What you are referring to here is the distinction between
coordinate time and
proper time.
Coordinate time is a purely mathematical construct; it is what an idealized observer who is located infinitely far away at rest "outside" the gravitational field would see, because only in those circumstances does coordinate time coincide with proper ( measurable ) time. It is immediately clear that this is unphysical, because there is nowhere in the universe where gravitational fields are completely absent. The far bigger problem is that coordinate time, as the name implies, is dependent on the coordinate system used; in other words, if we decide to choose a different coordinate system ( which is perfectly permissible, since coordinates are arbitrary ), we will suddenly get a different coordinate time, even if the rest of the scenario is unchanged. This makes the notion physically meaningless; coordinate time is only useful as a mathematical abstraction in some calculations. Coordinate time can
not be physically measured,
it is only apparent, and so are all effects based on it. It is of crucial importance to understand this simple fact.
Proper time, on the other hand, is what an observer physically measures in his/her own frame of reference. It is the arc length of the world line of that observer in space-time between two events, so it is what a clock that "travels" with the observer along that same world line will physically measure and show. Proper time is independent of the coordinate system chosen, it is an
invariant in space-time.
In your concrete scenario of a particle falling into a black hole the situation is as follows - an observer at rest "outside" the black hole will approximately see the
coordinate time of the infalling particle. In the case of a Schwarzschild black hole ( uncharged, static and without angular momentum ) this means that the particle
appears to our observer to be going slower and slower the closer it gets to the event horizon; at the same time it will grow dimmer and dimmer as the light that arrives at the observer becomes increasingly red shifted. The observer will therefore say that the particle slows down more and more, and
never reaches the event horizon. For him, it will remain forever "frozen" just outside the event horizon, but never reach it. The physical reason for this apparent effect is that the light which travels from the particle to the observer has to traverse an increasingly curved space-time the closer it gets to the event horizon, so the perceived "length" of a photon's geodesic in space-time increases steadily. At the event horizon itself the light literally goes "in circles" around the black hole. Beyond the event horizon, all time-like and null geodesics spiral only inward, and terminate at the singularity - that is why nothing can escape from a black hole.

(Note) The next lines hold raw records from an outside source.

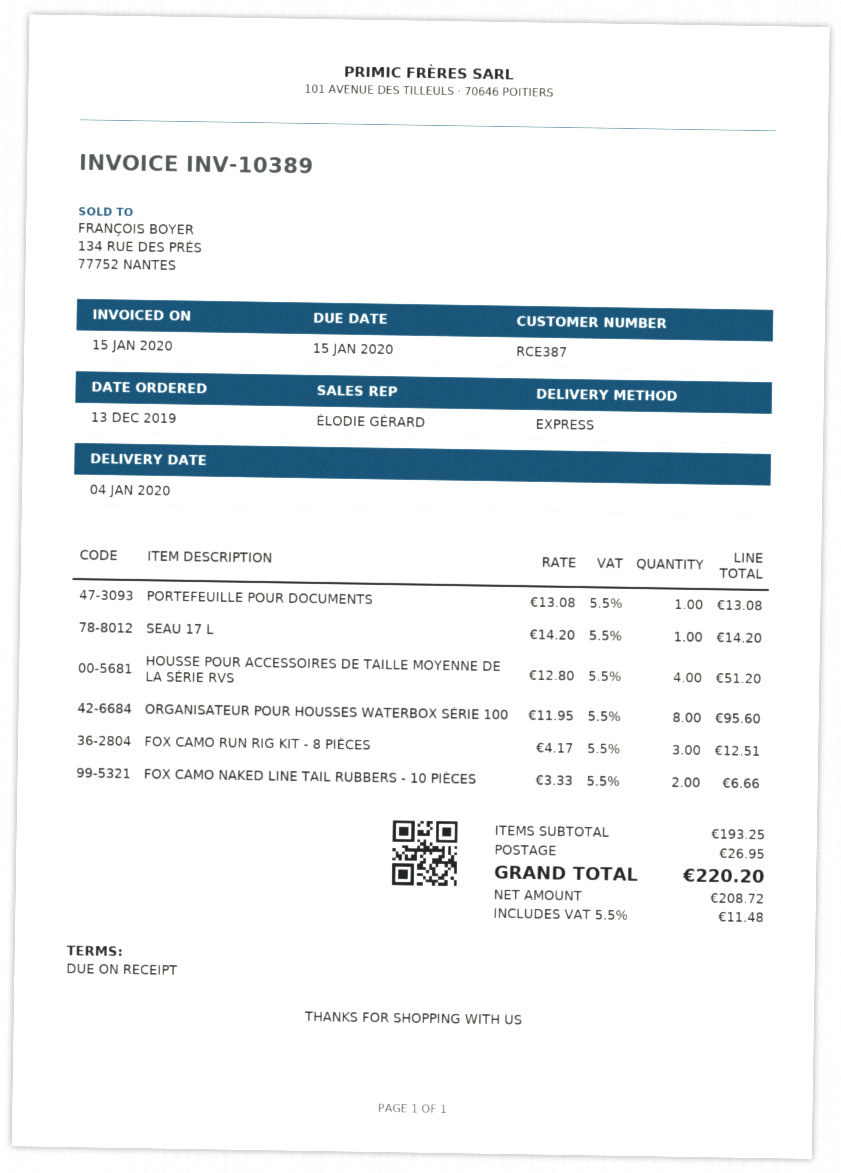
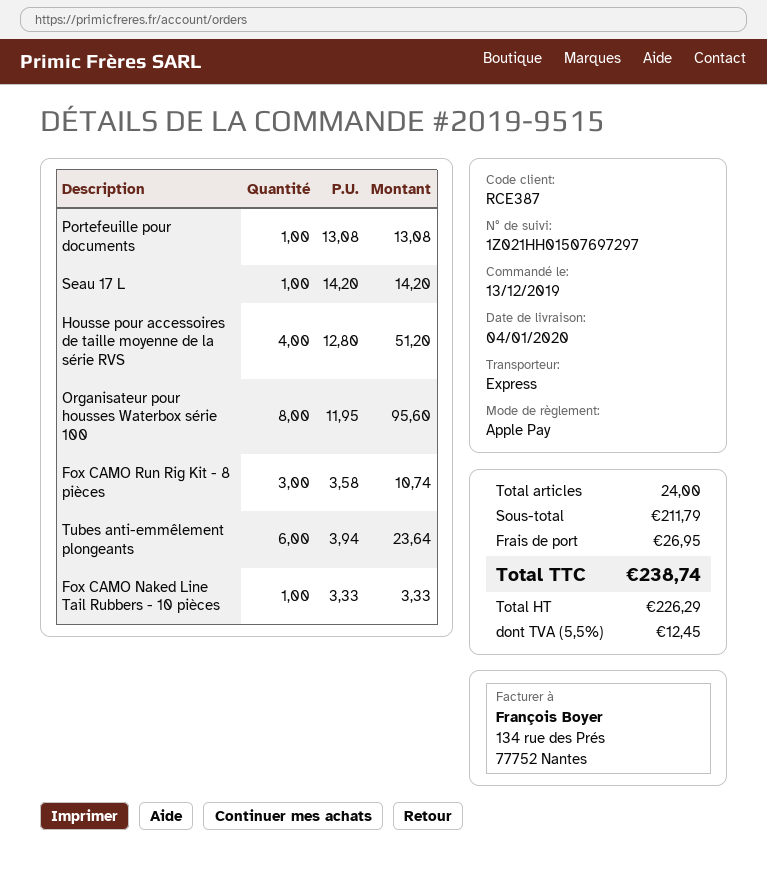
FOX CAMO RUN RIG KIT - 8 PIÈCES: 3 x 4.17 = 12.51 -> 3 x 3.58 = 10.74
FOX CAMO NAKED LINE TAIL RUBBERS - 10 PIÈCES: 2 x 3.33 = 6.66 -> 1 x 3.33 = 3.33
Tubes anti-emmêlement plongeants: none -> 6 x 3.94 = 23.64
subtotal: 193.25 -> 211.79
net: 208.72 -> 226.29
tax: 5.5% = 11.48 -> 5.5% = 12.45
total: 220.20 -> 238.74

That was the situation from the point of view of a far-away observer. However, an observer travelling together with the infalling particle will
disagree. For him, nothing special happens; his clock ticks as normal, he reaches the event horizon in a finite, well defined time, and he hits the singularity in a finite, well defined time. This time can be physically measured, so you could let a clock fall into a black hole, and at
any point in its trajectory it would show a finite, well defined reading. This proper time is the only physically meaningful measurement, because it is what
actually happens. The infalling particle
will get destroyed in the black hole; it does not somehow magically hover above the event horizon into all eternity; that coordinate time effect is only apparent, it is not what happens, only what
appears to happen.
Btw, the time it takes for a particle to fall from rest into a black hole can be calculated. I have done the calculation recently on Cosmoquest; for a supermassive black hole ( ca 15 billion solar masses ) the result was just over 72 hours. So, for a massive BH like that you'd be falling more than three days before you perish at the singularity. Interestingly, you'd be alive almost all the way, the tidal forces in such a BH will only kill you just before you reach the singularity.
As for the speed of light, the situation is clear - it never varies, nor does it have to. The
coordinate speed of light mentioned before is only
apparent, just like the coordinate infall time of a particle is only apparent, it is
not what physically happens. The proper speed of light is always constant at exactly c, simply because, the closer we get to the event horizon, the more space-time is curved, and the "longer" the null geodesics in that space-time become globally. You will never measure anything else but exactly c, so, in other words, the physical laws of electrodynamics will always hold everywhere, even in the vicinity of a black hole. So in reference to what I quoted you on, let me make it clear again that the local proper speed of light is never anything else but exactly c. In particular it never becomes "effectively zero". Thinking that the speed of light somehow "slows down" is based on the misconception that light travels on a straight line through flat space from the event horizon to the far-away observer; however, that is not what physically happens in the vicinity of a black hole.
You may perhaps also be interested to play around with this handy little visualisation tool :
http://www.adamtoons.de/physics/gravitation.swf. If you make the mass zero, you get a flat space-time and hence a "straight" trajectory of the moving particle. As you increase the gravitational field, space-time becomes more and more curved, and the trajectory of the particle becomes more and more complex. Do make sure though that you understand that this little visualisation is a just an analogy, since it is missing two dimensions.